* [Description of the task] Using the word "hexadecimal" as the filter, copy each matching line from the records.

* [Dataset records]

-------

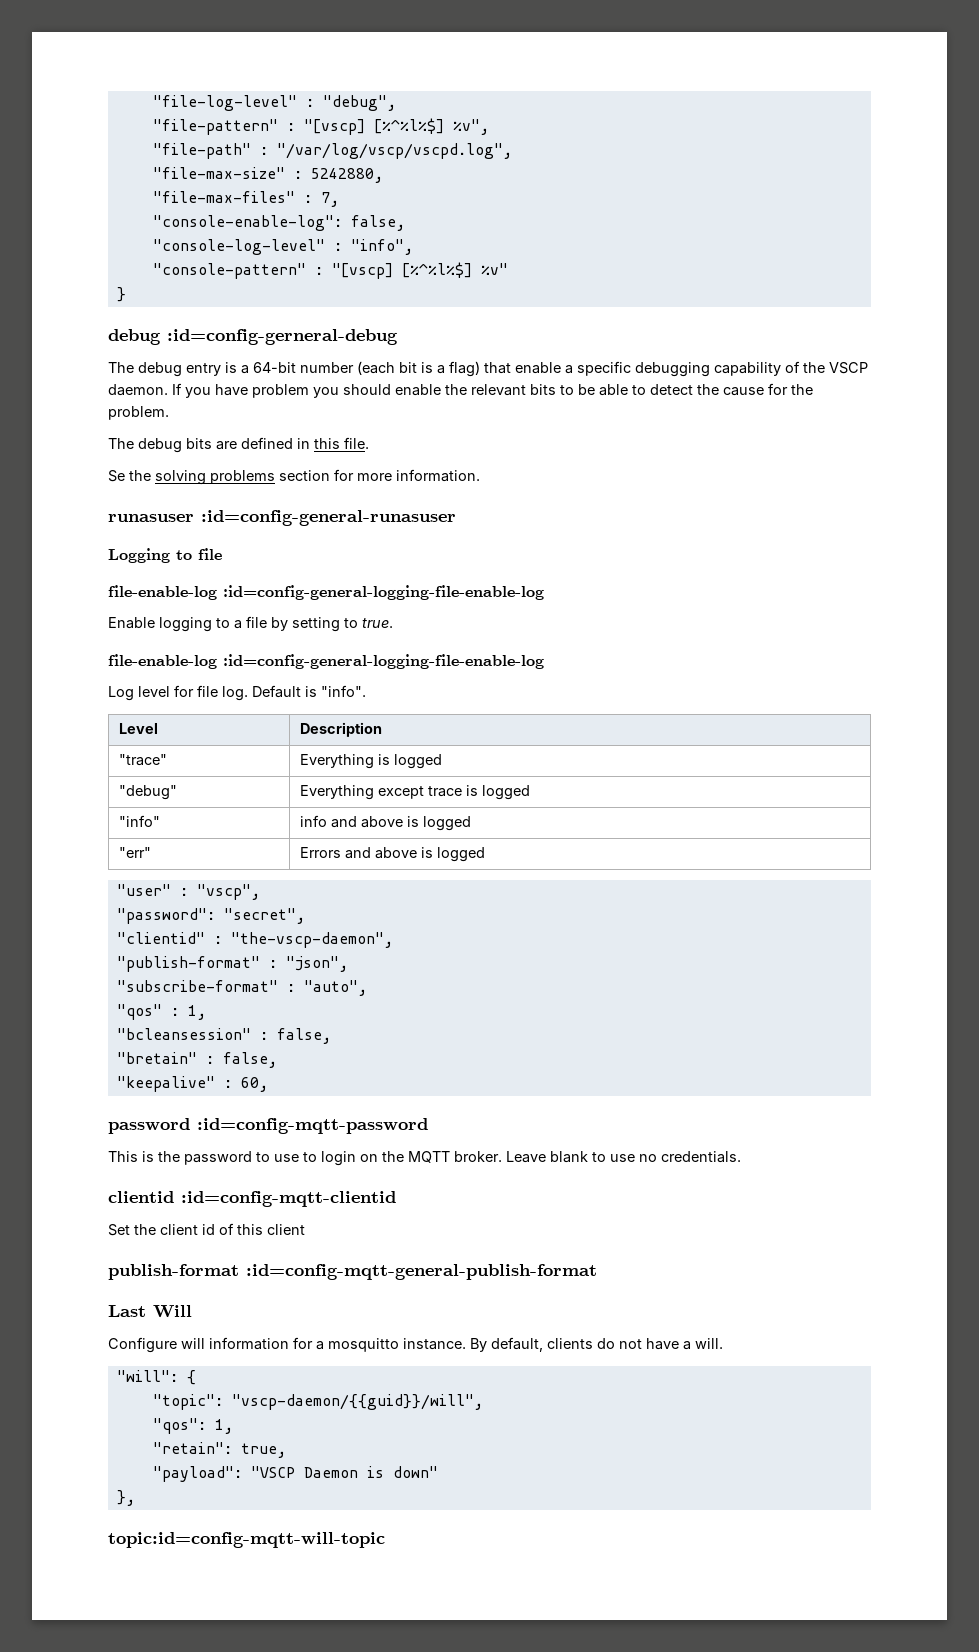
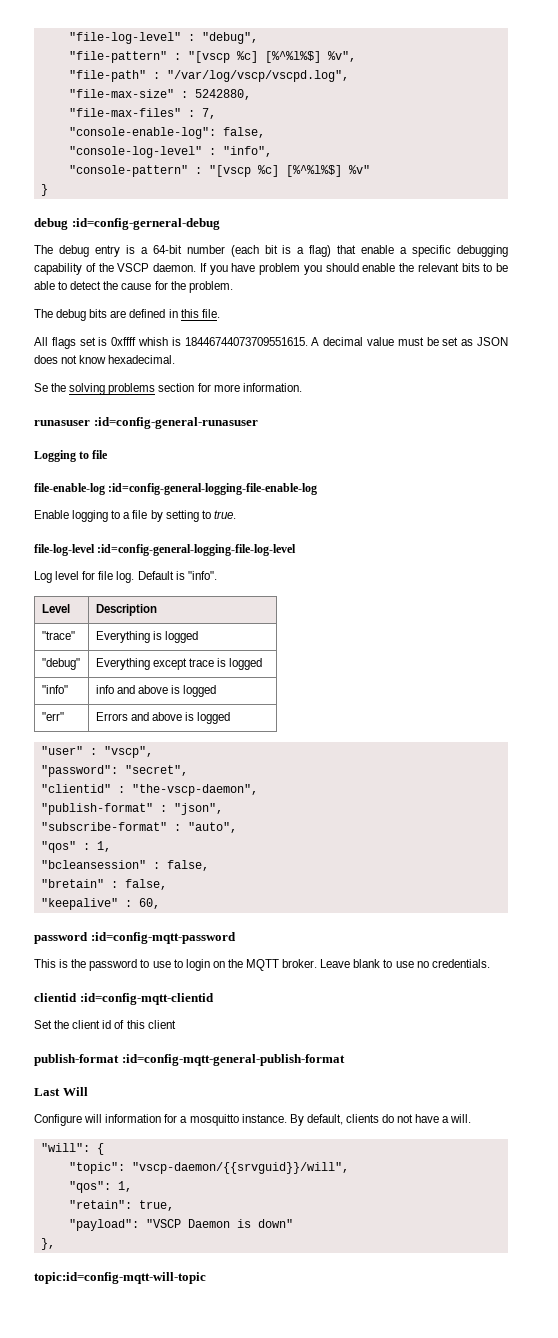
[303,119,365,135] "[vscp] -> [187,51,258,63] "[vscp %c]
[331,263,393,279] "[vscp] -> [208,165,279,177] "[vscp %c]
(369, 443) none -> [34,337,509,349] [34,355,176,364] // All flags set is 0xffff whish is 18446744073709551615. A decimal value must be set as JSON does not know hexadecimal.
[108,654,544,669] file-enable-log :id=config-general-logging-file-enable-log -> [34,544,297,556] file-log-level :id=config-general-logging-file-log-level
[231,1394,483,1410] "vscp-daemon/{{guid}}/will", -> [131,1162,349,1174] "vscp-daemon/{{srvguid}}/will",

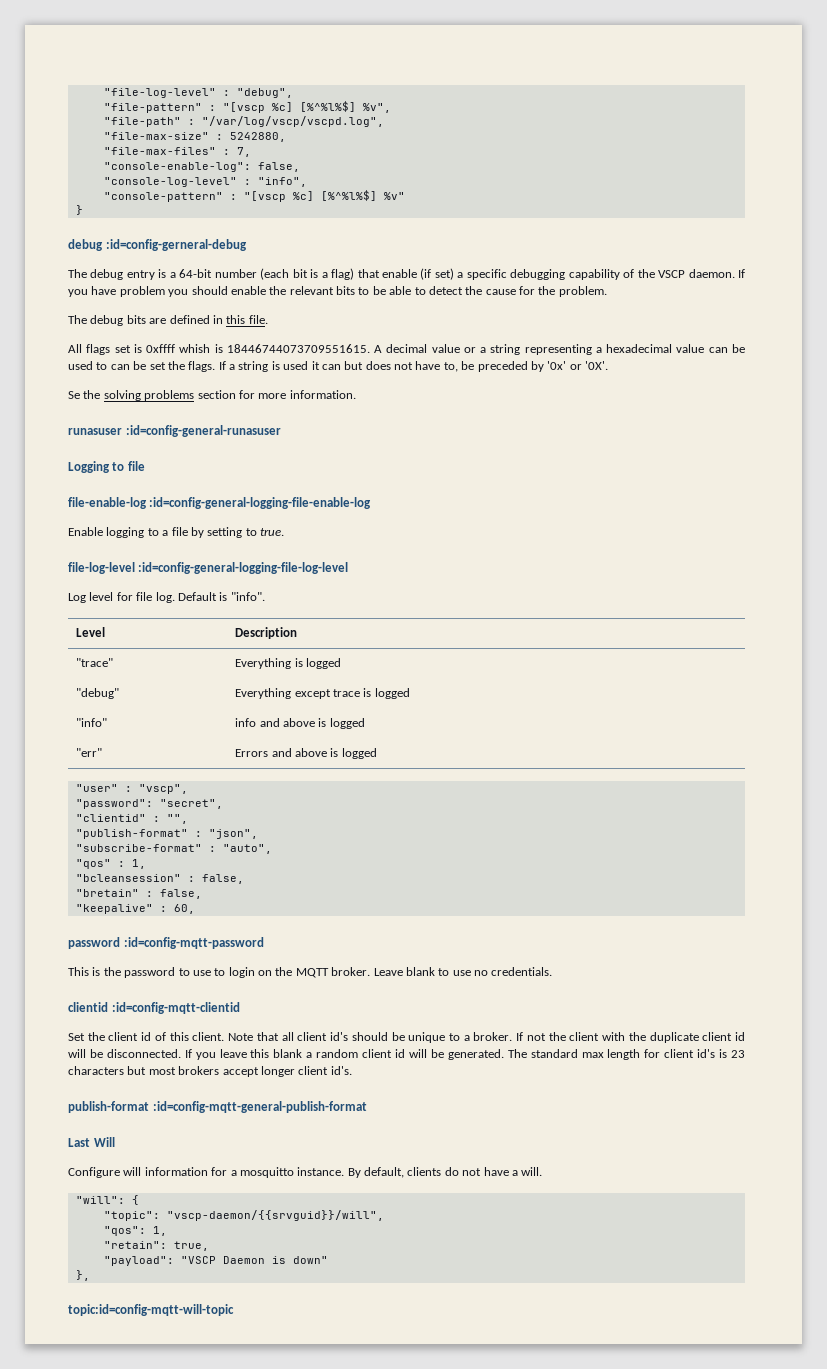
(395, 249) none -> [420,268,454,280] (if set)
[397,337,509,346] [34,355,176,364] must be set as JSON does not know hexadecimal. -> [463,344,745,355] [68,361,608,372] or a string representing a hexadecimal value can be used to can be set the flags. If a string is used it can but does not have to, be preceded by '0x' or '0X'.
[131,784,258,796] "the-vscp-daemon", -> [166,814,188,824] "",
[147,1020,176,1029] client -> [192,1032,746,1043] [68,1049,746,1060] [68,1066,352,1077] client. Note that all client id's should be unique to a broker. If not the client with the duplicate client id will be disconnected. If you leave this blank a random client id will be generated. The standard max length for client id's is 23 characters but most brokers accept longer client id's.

-------

* [Solution for this task]
(369, 443) none -> [34,337,509,349] [34,355,176,364] // All flags set is 0xffff whish is 18446744073709551615. A decimal value must be set as JSON does not know hexadecimal.
[397,337,509,346] [34,355,176,364] must be set as JSON does not know hexadecimal. -> [463,344,745,355] [68,361,608,372] or a string representing a hexadecimal value can be used to can be set the flags. If a string is used it can but does not have to, be preceded by '0x' or '0X'.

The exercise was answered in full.